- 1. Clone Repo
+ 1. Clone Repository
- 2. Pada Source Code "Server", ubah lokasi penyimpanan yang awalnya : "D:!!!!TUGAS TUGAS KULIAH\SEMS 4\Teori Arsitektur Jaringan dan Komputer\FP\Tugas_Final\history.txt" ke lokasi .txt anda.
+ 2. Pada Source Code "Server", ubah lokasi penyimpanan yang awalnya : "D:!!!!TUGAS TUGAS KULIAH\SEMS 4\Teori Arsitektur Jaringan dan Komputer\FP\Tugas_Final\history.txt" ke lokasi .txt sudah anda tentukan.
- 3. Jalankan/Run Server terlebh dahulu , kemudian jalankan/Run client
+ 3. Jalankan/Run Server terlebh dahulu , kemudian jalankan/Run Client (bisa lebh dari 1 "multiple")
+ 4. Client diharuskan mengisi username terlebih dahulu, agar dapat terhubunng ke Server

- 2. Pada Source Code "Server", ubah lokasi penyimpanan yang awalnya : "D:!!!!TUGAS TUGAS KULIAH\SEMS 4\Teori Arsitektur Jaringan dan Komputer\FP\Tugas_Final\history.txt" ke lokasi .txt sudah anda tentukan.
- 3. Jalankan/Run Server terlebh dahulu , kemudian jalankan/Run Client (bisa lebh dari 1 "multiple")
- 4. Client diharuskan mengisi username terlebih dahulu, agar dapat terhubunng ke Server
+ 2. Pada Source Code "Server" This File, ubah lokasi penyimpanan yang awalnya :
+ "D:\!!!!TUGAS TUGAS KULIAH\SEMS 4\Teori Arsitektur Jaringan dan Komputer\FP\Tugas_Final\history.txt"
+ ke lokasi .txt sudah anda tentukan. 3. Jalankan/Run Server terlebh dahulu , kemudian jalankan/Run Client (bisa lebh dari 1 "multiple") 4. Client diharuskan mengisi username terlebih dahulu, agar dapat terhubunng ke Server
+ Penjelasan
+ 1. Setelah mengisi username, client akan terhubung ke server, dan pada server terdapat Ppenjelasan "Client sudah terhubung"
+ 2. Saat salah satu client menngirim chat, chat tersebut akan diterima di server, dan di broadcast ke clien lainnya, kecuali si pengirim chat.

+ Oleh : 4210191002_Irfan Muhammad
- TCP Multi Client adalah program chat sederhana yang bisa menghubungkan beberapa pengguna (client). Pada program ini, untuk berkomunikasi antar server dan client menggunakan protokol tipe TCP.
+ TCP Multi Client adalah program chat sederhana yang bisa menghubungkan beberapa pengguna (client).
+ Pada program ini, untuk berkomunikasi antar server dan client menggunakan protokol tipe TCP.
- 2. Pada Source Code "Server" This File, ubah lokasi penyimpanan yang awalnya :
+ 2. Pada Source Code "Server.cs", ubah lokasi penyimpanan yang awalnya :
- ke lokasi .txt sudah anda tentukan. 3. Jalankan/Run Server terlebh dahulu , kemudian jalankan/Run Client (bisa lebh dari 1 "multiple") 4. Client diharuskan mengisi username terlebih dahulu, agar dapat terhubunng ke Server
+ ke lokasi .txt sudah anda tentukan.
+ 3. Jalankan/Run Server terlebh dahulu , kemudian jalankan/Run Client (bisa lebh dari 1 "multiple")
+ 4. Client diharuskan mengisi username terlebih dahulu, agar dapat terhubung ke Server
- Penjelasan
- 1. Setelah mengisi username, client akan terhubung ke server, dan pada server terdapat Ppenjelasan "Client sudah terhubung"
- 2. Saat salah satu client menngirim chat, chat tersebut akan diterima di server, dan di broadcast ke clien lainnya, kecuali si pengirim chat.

::::::

● **Exercise directions**
Everything in the listing must be written out again without any change.

● **Solution**
- 1. Clone Repo
+ 1. Clone Repository
- 2. Pada Source Code "Server", ubah lokasi penyimpanan yang awalnya : "D:!!!!TUGAS TUGAS KULIAH\SEMS 4\Teori Arsitektur Jaringan dan Komputer\FP\Tugas_Final\history.txt" ke lokasi .txt anda.
+ 2. Pada Source Code "Server", ubah lokasi penyimpanan yang awalnya : "D:!!!!TUGAS TUGAS KULIAH\SEMS 4\Teori Arsitektur Jaringan dan Komputer\FP\Tugas_Final\history.txt" ke lokasi .txt sudah anda tentukan.
- 3. Jalankan/Run Server terlebh dahulu , kemudian jalankan/Run client
+ 3. Jalankan/Run Server terlebh dahulu , kemudian jalankan/Run Client (bisa lebh dari 1 "multiple")
+ 4. Client diharuskan mengisi username terlebih dahulu, agar dapat terhubunng ke Server

- 2. Pada Source Code "Server", ubah lokasi penyimpanan yang awalnya : "D:!!!!TUGAS TUGAS KULIAH\SEMS 4\Teori Arsitektur Jaringan dan Komputer\FP\Tugas_Final\history.txt" ke lokasi .txt sudah anda tentukan.
- 3. Jalankan/Run Server terlebh dahulu , kemudian jalankan/Run Client (bisa lebh dari 1 "multiple")
- 4. Client diharuskan mengisi username terlebih dahulu, agar dapat terhubunng ke Server
+ 2. Pada Source Code "Server" This File, ubah lokasi penyimpanan yang awalnya :
+ "D:\!!!!TUGAS TUGAS KULIAH\SEMS 4\Teori Arsitektur Jaringan dan Komputer\FP\Tugas_Final\history.txt"
+ ke lokasi .txt sudah anda tentukan. 3. Jalankan/Run Server terlebh dahulu , kemudian jalankan/Run Client (bisa lebh dari 1 "multiple") 4. Client diharuskan mengisi username terlebih dahulu, agar dapat terhubunng ke Server
+ Penjelasan
+ 1. Setelah mengisi username, client akan terhubung ke server, dan pada server terdapat Ppenjelasan "Client sudah terhubung"
+ 2. Saat salah satu client menngirim chat, chat tersebut akan diterima di server, dan di broadcast ke clien lainnya, kecuali si pengirim chat.

+ Oleh : 4210191002_Irfan Muhammad
- TCP Multi Client adalah program chat sederhana yang bisa menghubungkan beberapa pengguna (client). Pada program ini, untuk berkomunikasi antar server dan client menggunakan protokol tipe TCP.
+ TCP Multi Client adalah program chat sederhana yang bisa menghubungkan beberapa pengguna (client).
+ Pada program ini, untuk berkomunikasi antar server dan client menggunakan protokol tipe TCP.
- 2. Pada Source Code "Server" This File, ubah lokasi penyimpanan yang awalnya :
+ 2. Pada Source Code "Server.cs", ubah lokasi penyimpanan yang awalnya :
- ke lokasi .txt sudah anda tentukan. 3. Jalankan/Run Server terlebh dahulu , kemudian jalankan/Run Client (bisa lebh dari 1 "multiple") 4. Client diharuskan mengisi username terlebih dahulu, agar dapat terhubunng ke Server
+ ke lokasi .txt sudah anda tentukan.
+ 3. Jalankan/Run Server terlebh dahulu , kemudian jalankan/Run Client (bisa lebh dari 1 "multiple")
+ 4. Client diharuskan mengisi username terlebih dahulu, agar dapat terhubung ke Server
- Penjelasan
- 1. Setelah mengisi username, client akan terhubung ke server, dan pada server terdapat Ppenjelasan "Client sudah terhubung"
- 2. Saat salah satu client menngirim chat, chat tersebut akan diterima di server, dan di broadcast ke clien lainnya, kecuali si pengirim chat.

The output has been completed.